2.4 Sketsa Pemikiran Muhamad Rasyid Ridha
Majalah Al-‘Urwah al-Wutsqa yang diterbitkan oleh Jamaluddin al-Afghani dan
Muhammad Abduh di Paris pada tahun 1884 M, yang tersebar ke seluruh dunia
Islam, ikut dibaca pula oleh Rasyid Ridha dan memberi pengaruh yang sangat besar
pada jiwanya, sehingga mengubah sikap pemuda yang berjiwa sufi[6] ini menjadi
seorang pemuda yang penuh semangat seperti yang ditulisnya:
“Setiap edisi majalah itu (Al-‘Urwah Al-Wutsqa), bagaikan kabel listrik yang bersambung denganku sehingga memunculkan kekagetan, kedasyatan, reaksi, kepanasan dan kebakaran pada diriku, yang melemparkan diriku dari satu tingkatan ke tingkatan lain dan dari satu kondisi ke kondisi lain. Saya belajar darinya bahwa Islam bukan hanya agama ruhani-ukhrawi semata, tetapi dia adalah agama ruhani dan jasmani, akhirat dan agama dunia, diantara tujuan-tujuannya adalah memberi petunjuk kepada manusia untuk memimpin bumi dengan kebenaran agar menjadi khalifah Allah SWT dalam menetapkan kecintaan dan keadilan, sehingga hatiku terfokus pada kewajiban memberi petunjuk umat Islam secara umum kepada kehidupan madani dan menjaga kepemilikan mereka, berlomba dengan umat yang maju dalam ilmu, seni, dan industri, serta segala hal mendasar dalam kehidupan. Aku pun menyiapkan diri untuk hal tersebut dengan persiapan yang sempurna”.[7]

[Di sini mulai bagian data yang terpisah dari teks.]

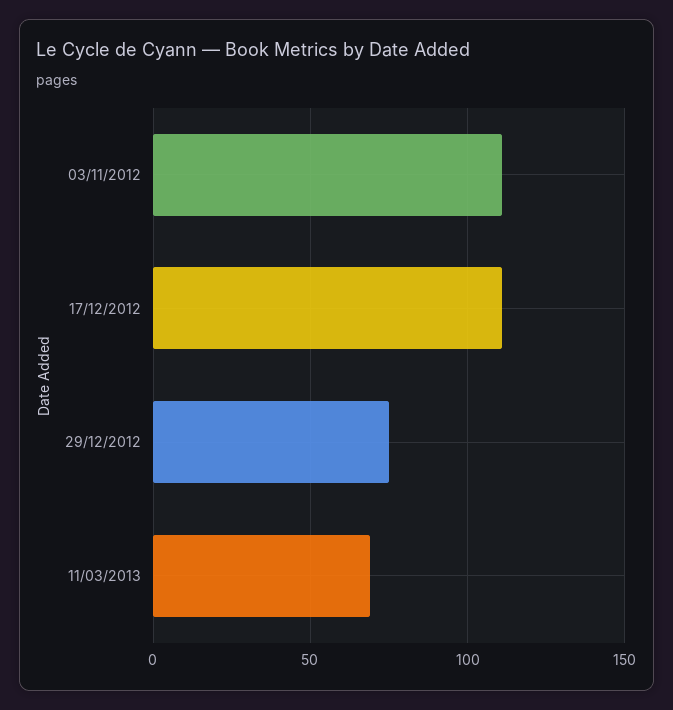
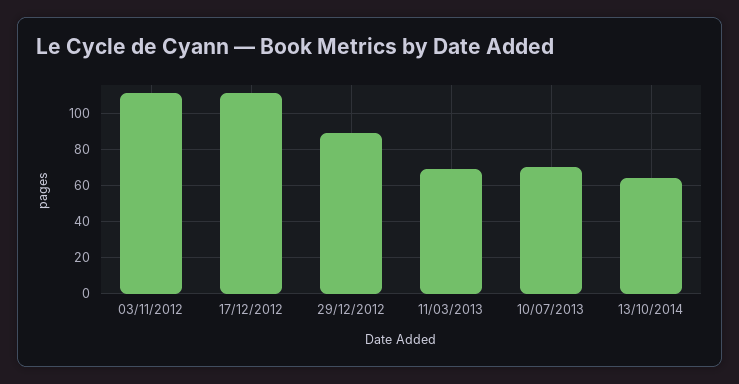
29/12/2012: 75 -> 90
10/07/2013: none -> 70
13/10/2014: none -> 65

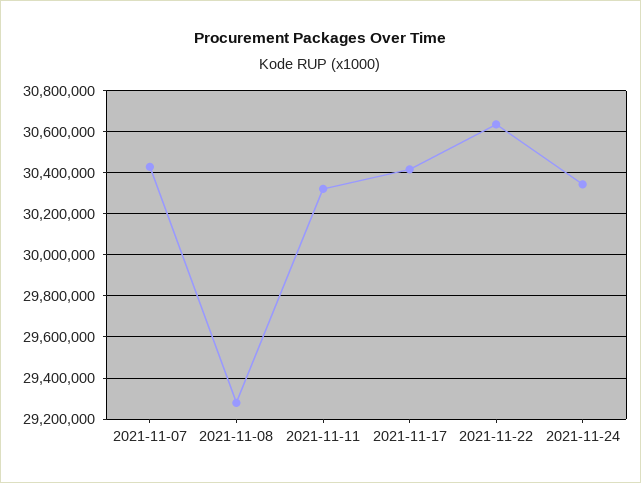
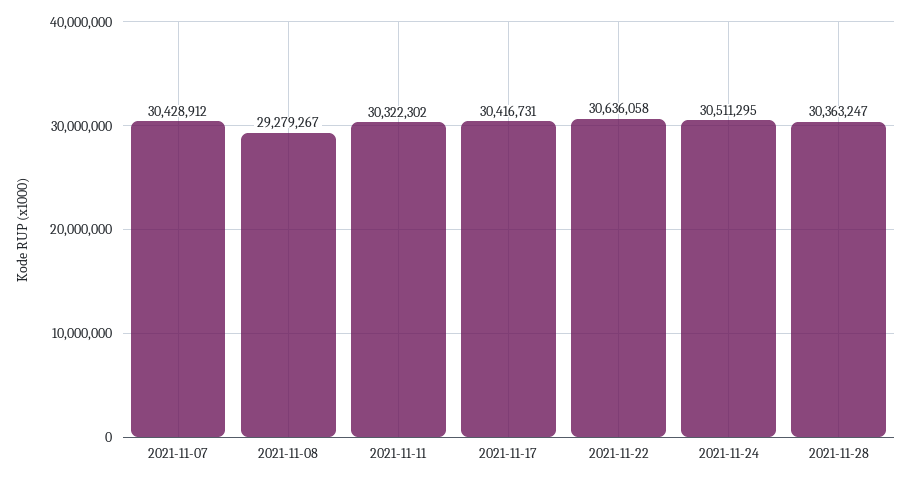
2021-11-24: 30350000 -> 30511295
2021-11-28: none -> 30363247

Jika mulanya Ridha hanya terbatas pada usaha perbaikan aqidah, syariah
masyarakatnya serta menjauhkan mereka dari kemewahan duniawi dengan
melakukan zuhud, maka dengan membaca majalah tersebut beralih kepada usaha-
usaha membangkitkan semangat kaum muslim untuk melaksanakan ajaran agama
seutuhnya serta membela dan membangun negara dengan ilmu pengetahuan dan
industri.
Tema sentral ide pembahuruan pemikiran dalam Islam terletak pada kata kunci
I’adatul Islam, yakni keinginan masyarakat Muslim untuk mengembalikan peran
6
dunia Islam dalam percaturan global peradaban dunia. Akan tetapi, meskipun Abduh
dan Ridha sama-sama mempunyai tujuan yang senada, gagasan yang mereka
tawarkan tidaklah sama. Jika Muhammad Abduh menjadikan Tajdid al-Fahm[8]
(memperbaruhi pemahaman Islam) sebagai kata kunci dalam pola pemikirannya,
Rasyid Ridha mempunyai konsep Tathbiq al-syari’ah, atau Tathbiq qanun al-
Syari’ah. Konsep tersebut disiapkan untuk menyembuhkan penyakit imperialisme-
kolonialisme yang membelunggu umat Islam, yakni dengan cara mengaplikasikan
kembali atau mempraktikkan kembali materi undang-undang dan tatacara
kenegaraan yang pernah dilakukan oleh generasi Muslim terdahulu.[9] Alur
pemikiran inilah yang melandasi penilaian para cendekiawan bahwa pemikiran
Ridha juga sangat terpengaruh pada Ibn Taimiyah (w. 1328).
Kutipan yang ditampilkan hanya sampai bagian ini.